◆ Task directions: Each record must be written out again exactly. Skip any picture it contains.

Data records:
===

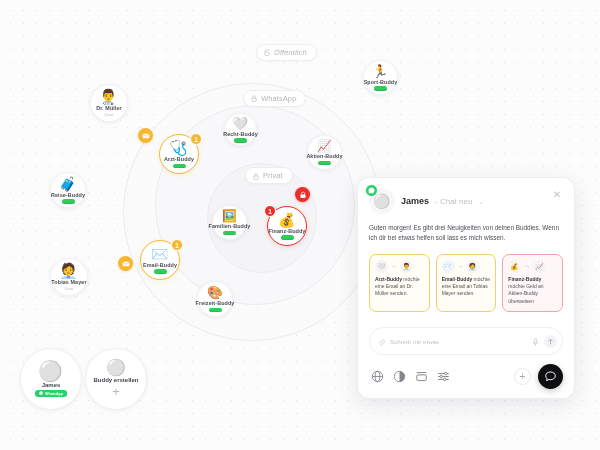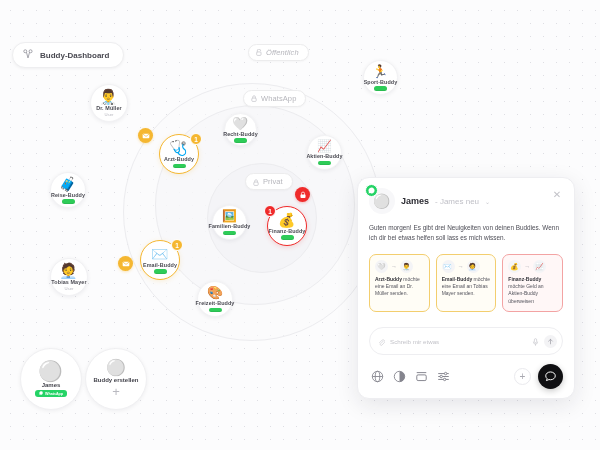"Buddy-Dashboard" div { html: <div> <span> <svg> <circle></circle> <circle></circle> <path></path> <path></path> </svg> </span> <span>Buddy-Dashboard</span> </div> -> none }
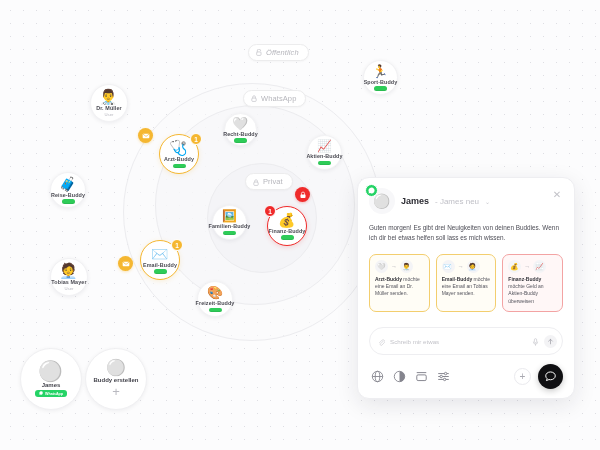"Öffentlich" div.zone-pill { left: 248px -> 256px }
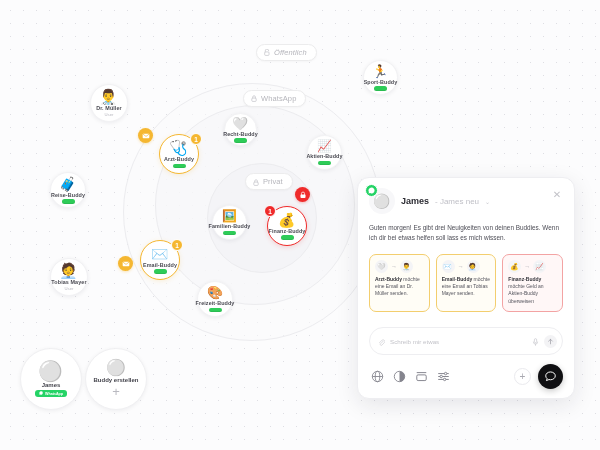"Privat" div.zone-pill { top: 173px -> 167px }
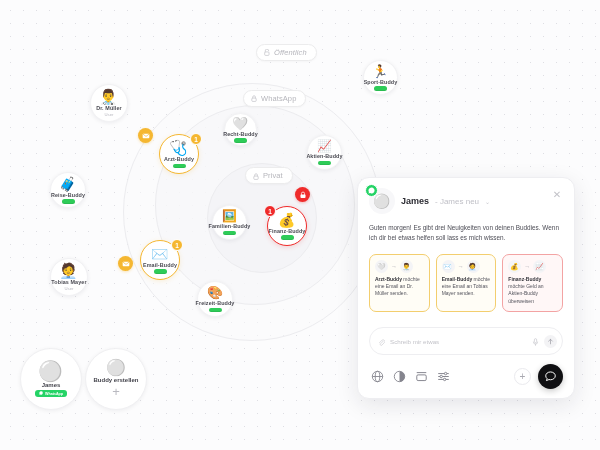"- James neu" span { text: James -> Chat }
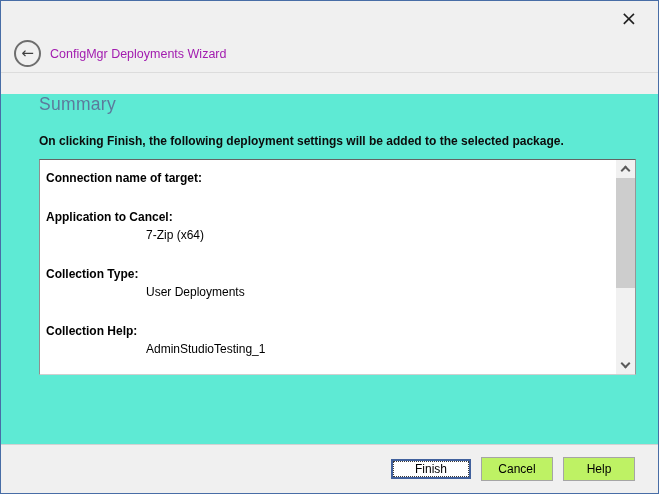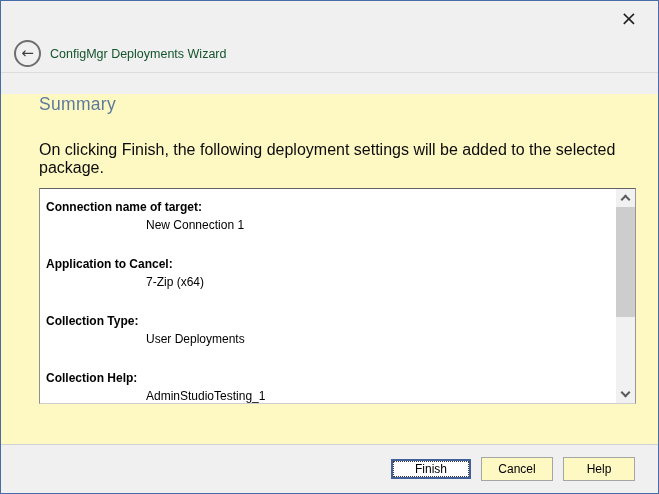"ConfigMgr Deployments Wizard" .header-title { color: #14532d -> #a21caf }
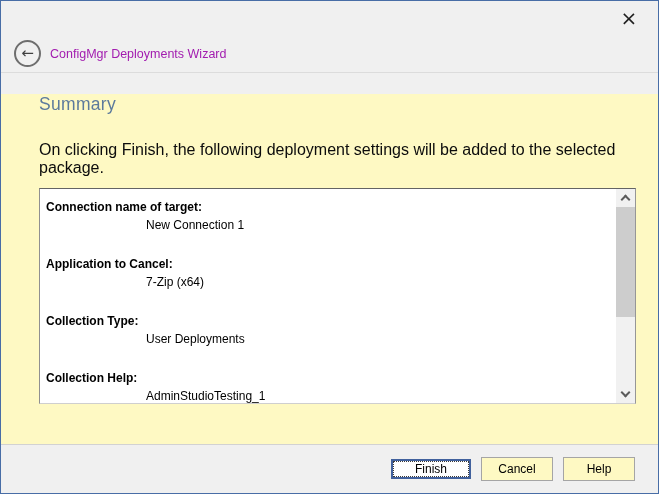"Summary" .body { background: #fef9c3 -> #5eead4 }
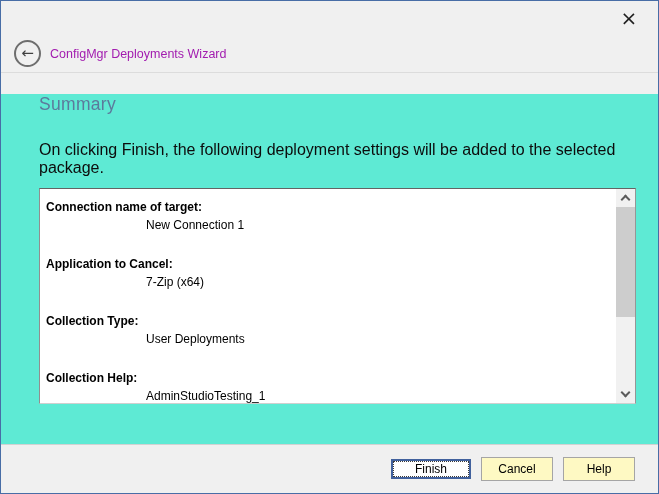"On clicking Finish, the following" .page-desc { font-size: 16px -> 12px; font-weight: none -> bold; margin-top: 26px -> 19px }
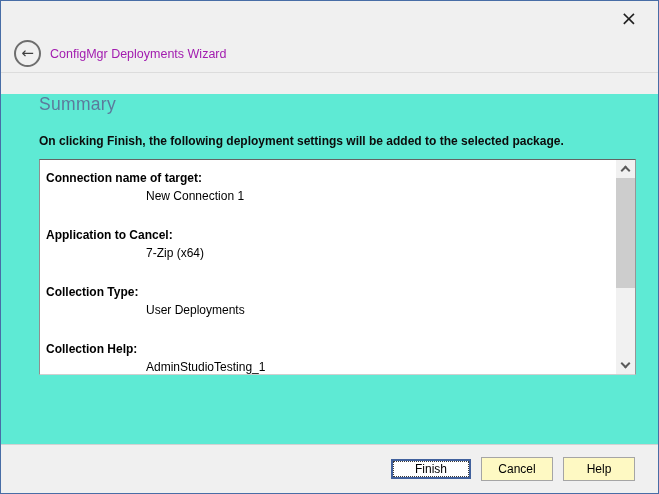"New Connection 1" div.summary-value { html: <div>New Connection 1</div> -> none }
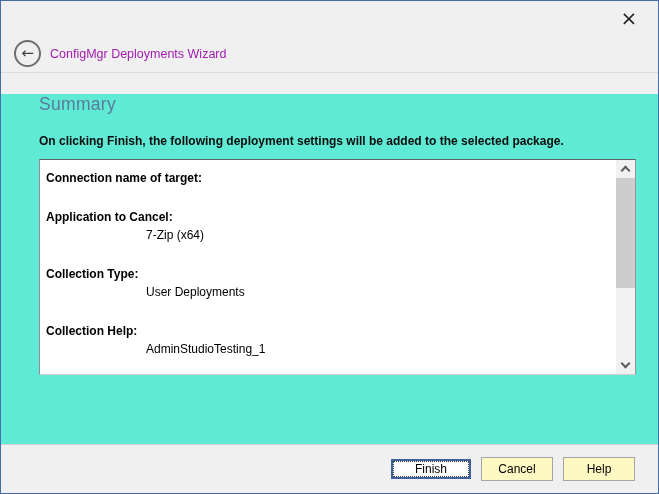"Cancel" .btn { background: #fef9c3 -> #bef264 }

===

◆ Exercise output:
"Buddy-Dashboard" div { html: <div> <span> <svg> <circle></circle> <circle></circle> <path></path> <path></path> </svg> </span> <span>Buddy-Dashboard</span> </div> -> none }
"Öffentlich" div.zone-pill { left: 248px -> 256px }
"Privat" div.zone-pill { top: 173px -> 167px }
"- James neu" span { text: James -> Chat }
"ConfigMgr Deployments Wizard" .header-title { color: #14532d -> #a21caf }
"Summary" .body { background: #fef9c3 -> #5eead4 }
"On clicking Finish, the following" .page-desc { font-size: 16px -> 12px; font-weight: none -> bold; margin-top: 26px -> 19px }
"New Connection 1" div.summary-value { html: <div>New Connection 1</div> -> none }
"Cancel" .btn { background: #fef9c3 -> #bef264 }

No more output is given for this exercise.